+++ Given information +++

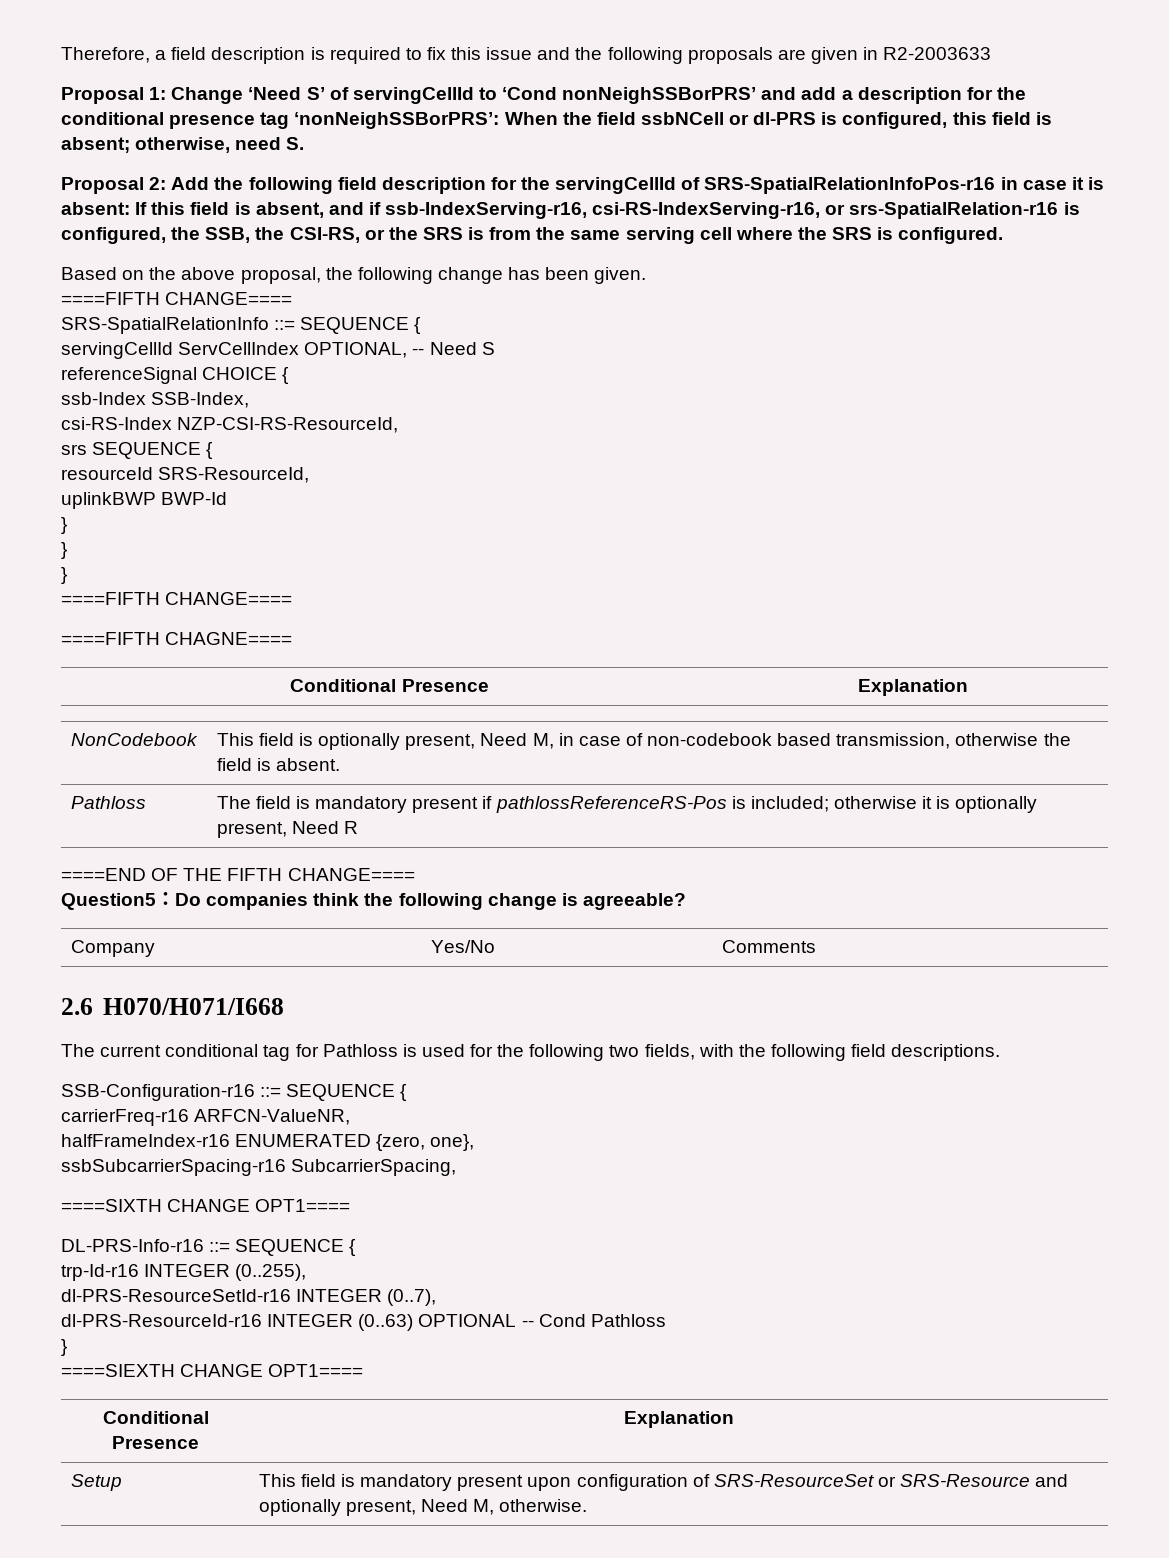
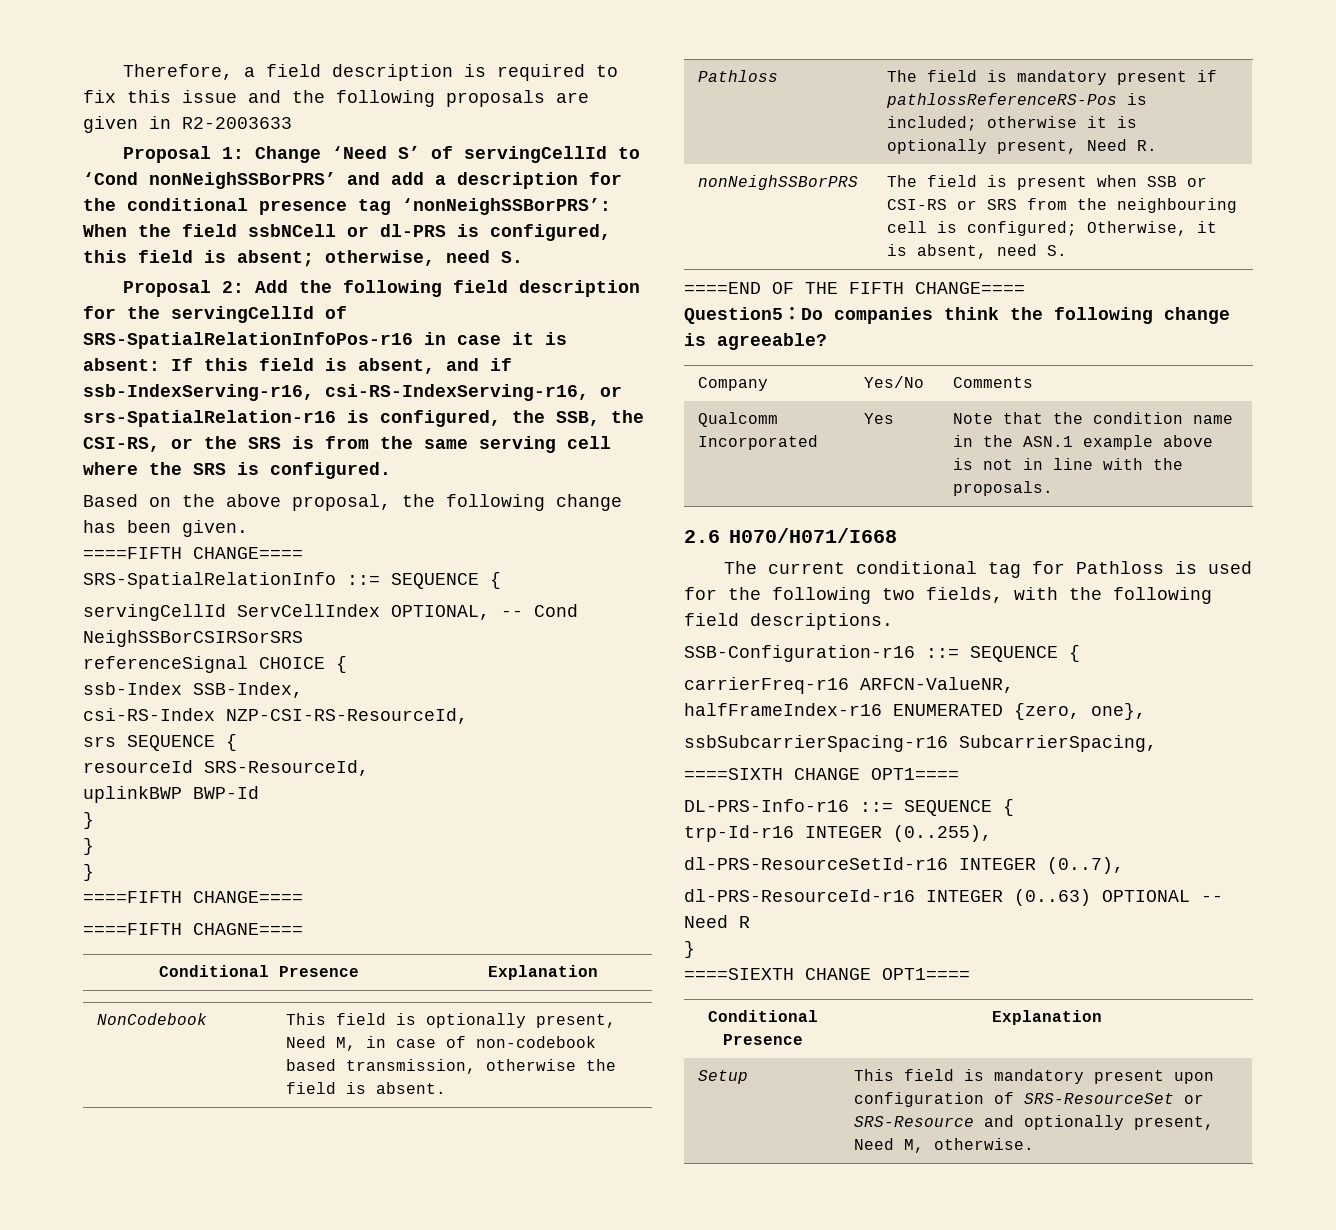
- servingCellId ServCellIndex OPTIONAL, -- Need S
+ servingCellId ServCellIndex OPTIONAL, -- Cond NeighSSBorCSIRSorSRS
- Pathloss | The field is mandatory present if pathlossReferenceRS-Pos is included; otherwise it is optionally present, Need R
+ Pathloss | The field is mandatory present if pathlossReferenceRS-Pos is included; otherwise it is optionally present, Need R.
+ nonNeighSSBorPRS | The field is present when SSB or CSI-RS or SRS from the neighbouring cell is configured; Otherwise, it is absent, need S.
+ Qualcomm Incorporated | Yes | Note that the condition name in the ASN.1 example above is not in line with the proposals.
- dl-PRS-ResourceId-r16 INTEGER (0..63) OPTIONAL -- Cond Pathloss
+ dl-PRS-ResourceId-r16 INTEGER (0..63) OPTIONAL -- Need R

+++

▸ **Activity**: Find the word "ResourceId" in the data and show each line that holds it.

▸ **Result of the exercise**:
- dl-PRS-ResourceId-r16 INTEGER (0..63) OPTIONAL -- Cond Pathloss
+ dl-PRS-ResourceId-r16 INTEGER (0..63) OPTIONAL -- Need R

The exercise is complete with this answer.